Exercise goal: Each record should be copied exactly into the answer, and no picture should go with it.

Task material:
_ _ _ _ _

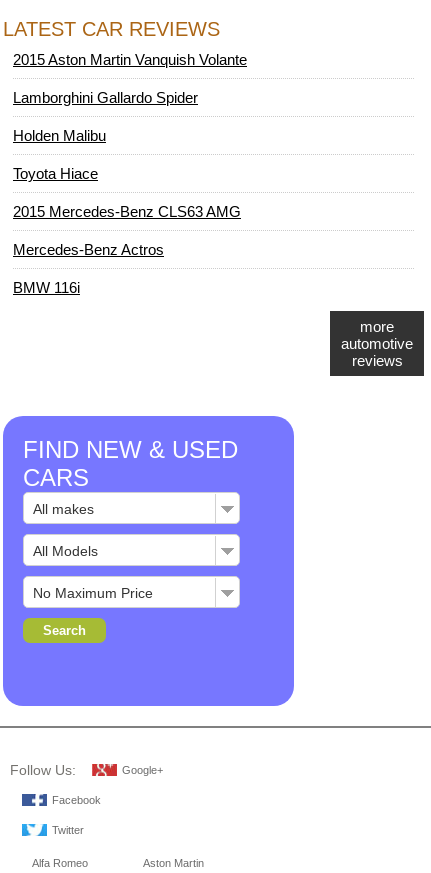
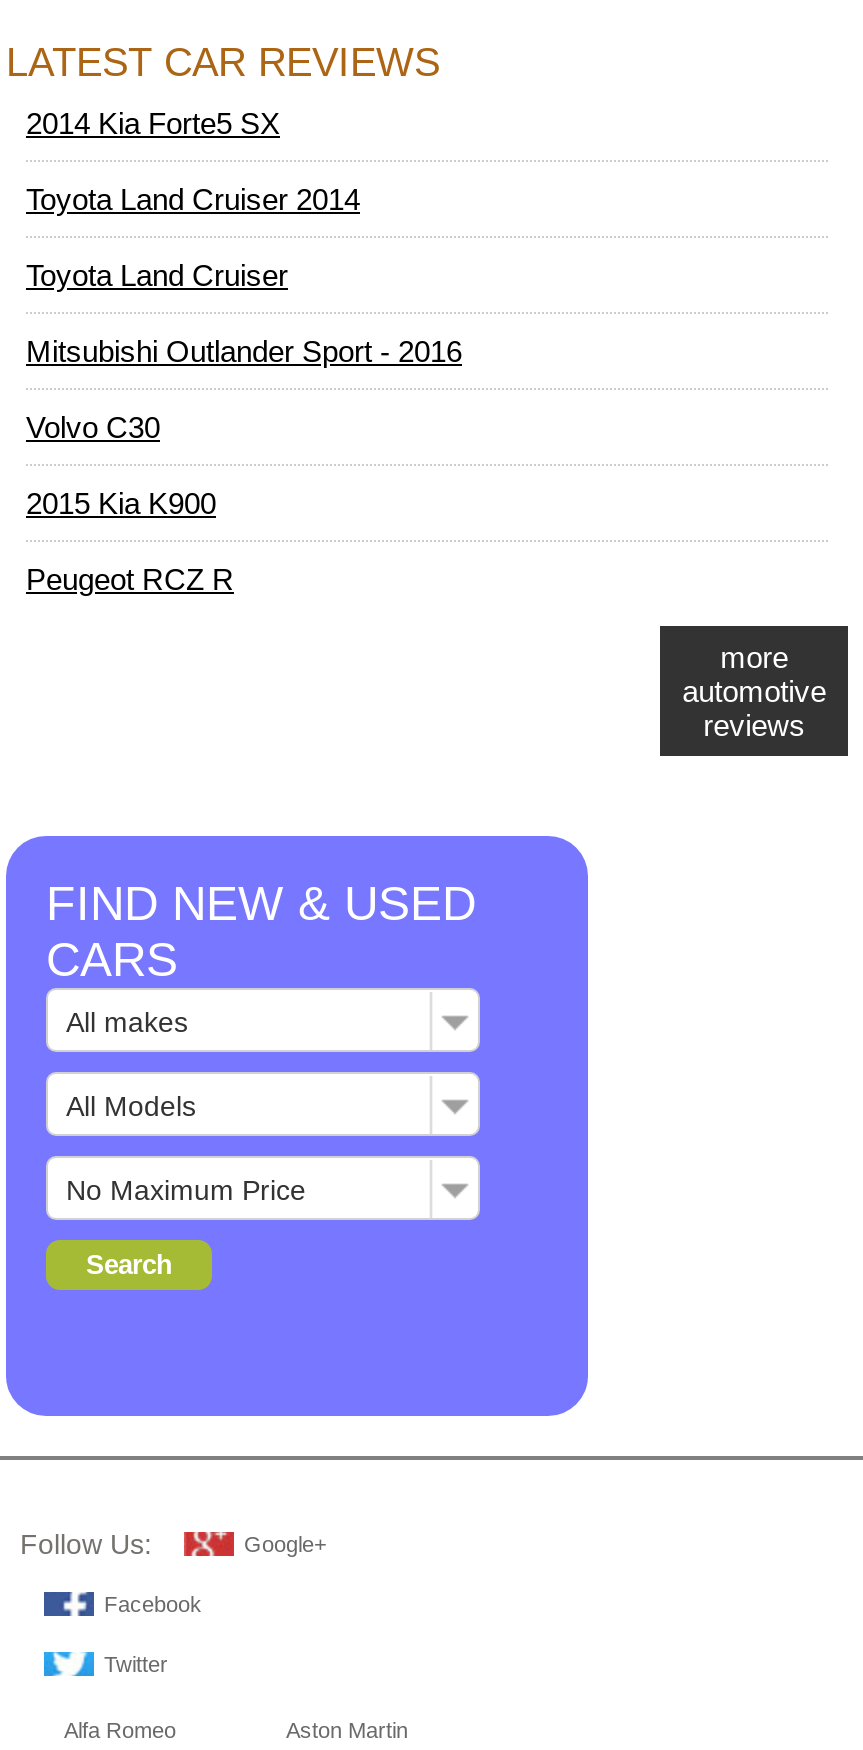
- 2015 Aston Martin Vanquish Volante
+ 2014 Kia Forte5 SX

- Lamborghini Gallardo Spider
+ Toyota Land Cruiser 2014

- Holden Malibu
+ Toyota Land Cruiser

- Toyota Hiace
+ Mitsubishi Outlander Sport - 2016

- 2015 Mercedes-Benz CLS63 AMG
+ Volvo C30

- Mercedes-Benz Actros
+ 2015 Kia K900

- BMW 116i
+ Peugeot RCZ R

_ _ _ _ _

Response area:
- 2015 Aston Martin Vanquish Volante
+ 2014 Kia Forte5 SX

- Lamborghini Gallardo Spider
+ Toyota Land Cruiser 2014

- Holden Malibu
+ Toyota Land Cruiser

- Toyota Hiace
+ Mitsubishi Outlander Sport - 2016

- 2015 Mercedes-Benz CLS63 AMG
+ Volvo C30

- Mercedes-Benz Actros
+ 2015 Kia K900

- BMW 116i
+ Peugeot RCZ R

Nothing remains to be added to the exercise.